🤖 AI Summary
To address memory bottlenecks hindering large language model (LLM) inference on resource-constrained edge devices, this paper proposes a flexible and efficient on-device memory offloading framework. Methodologically, it introduces three novel mechanisms: asynchronous GPU-to-CPU tensor prefetching, hierarchical memory locking, and elastic tensor lifetime management, integrated within a lightweight runtime scheduler to jointly optimize memory efficiency and I/O performance.

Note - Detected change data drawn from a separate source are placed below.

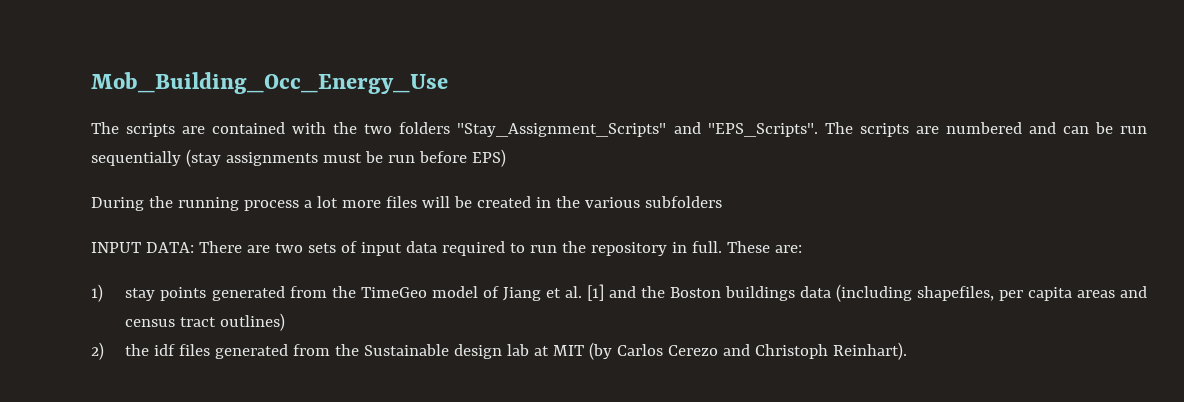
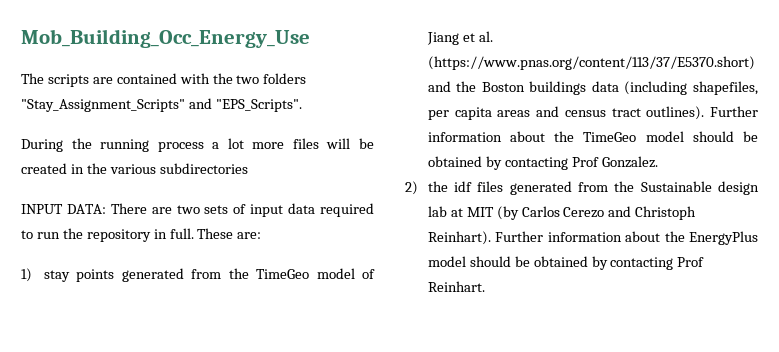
- The scripts are numbered and can be run sequentially (stay assignments must be run before EPS)
- During the running process a lot more files will be created in the various subfolders
+ During the running process a lot more files will be created in the various subdirectories
- 1) stay points generated from the TimeGeo model of Jiang et al. [1] and the Boston buildings data (including shapefiles, per capita areas and census tract outlines)
+ 1) stay points generated from the TimeGeo model of Jiang et al. (https://www.pnas.org/content/113/37/E5370.short) and the Boston buildings data (including shapefiles, per capita areas and census tract outlines). Further information about the TimeGeo model should be obtained by contacting Prof Gonzalez.
+ Further information about the EnergyPlus model should be obtained by contacting Prof Reinhart.

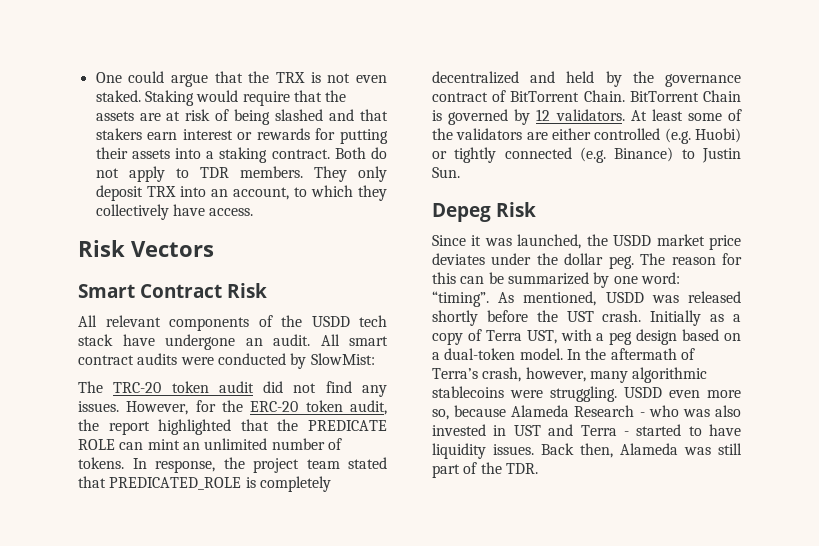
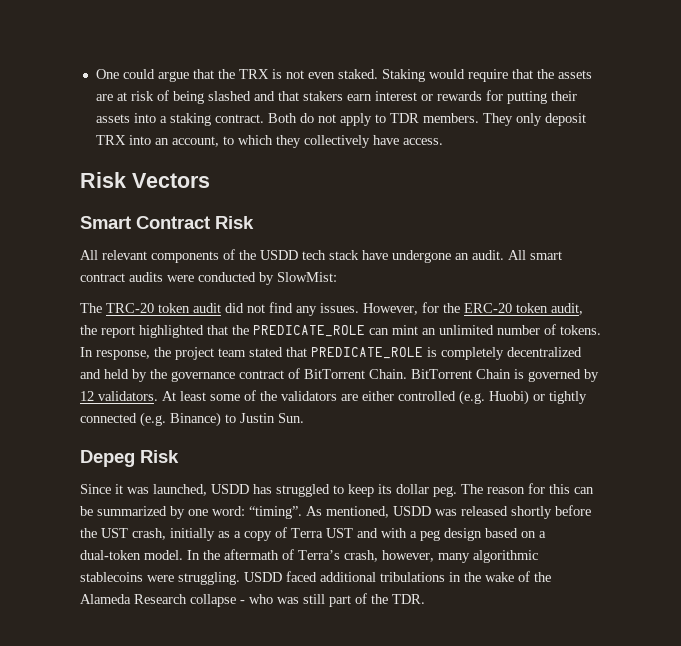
- However, for the ERC-20 token audit, the report highlighted that the PREDICATE ROLE can mint an unlimited number of tokens.
+ However, for the ERC-20 token audit, the report highlighted that the PREDICATE_ROLE can mint an unlimited number of tokens.
- In response, the project team stated that PREDICATED_ROLE is completely decentralized and held by the governance contract of BitTorrent Chain.
+ In response, the project team stated that PREDICATE_ROLE is completely decentralized and held by the governance contract of BitTorrent Chain.
- Since it was launched, the USDD market price deviates under the dollar peg.
+ Since it was launched, USDD has struggled to keep its dollar peg.
- As mentioned, USDD was released shortly before the UST crash. Initially as a copy of Terra UST, with a peg design based on a dual-token model.
+ As mentioned, USDD was released shortly before the UST crash, initially as a copy of Terra UST and with a peg design based on a dual-token model.
- USDD even more so, because Alameda Research - who was also invested in UST and Terra - started to have liquidity issues. Back then, Alameda was still part of the TDR.
+ USDD faced additional tribulations in the wake of the Alameda Research collapse - who was still part of the TDR.

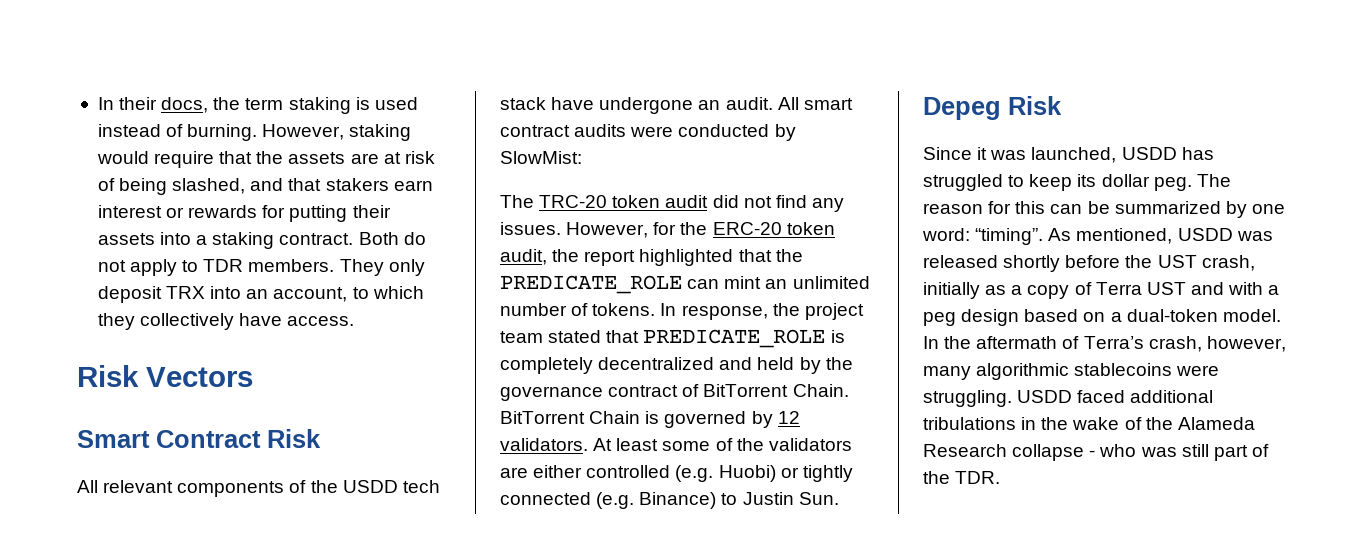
- One could argue that the TRX is not even staked. Staking would require that the assets are at risk of being slashed and that stakers earn interest or rewards for putting their assets into a staking contract.
+ In their docs, the term staking is used instead of burning. However, staking would require that the assets are at risk of being slashed, and that stakers earn interest or rewards for putting their assets into a staking contract.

The framework dynamically adapts to user-specified hardware constraints—enabling successful deployment of 7B–13B LLMs on edge devices with only 4GB of RAM. Experimental results demonstrate up to a 12.5× improvement in inference throughput over state-of-the-art offloading approaches, while simultaneously achieving low latency and strong adaptability across diverse hardware configurations.
📝 Abstract
Large Language Models (LLMs) face challenges for on-device inference due to high memory demands. Traditional methods to reduce memory usage often compromise performance and lack adaptability. We propose FlexInfer, an optimized offloading framework for on-device inference, addressing these issues with techniques like asynchronous prefetching, balanced memory locking, and flexible tensor preservation. These strategies enhance memory efficiency and mitigate I/O bottlenecks, ensuring high performance within user-specified resource constraints. Experiments demonstrate that FlexInfer significantly improves throughput under limited resources, achieving up to 12.5 times better performance than existing methods and facilitating the deployment of large models on resource-constrained devices.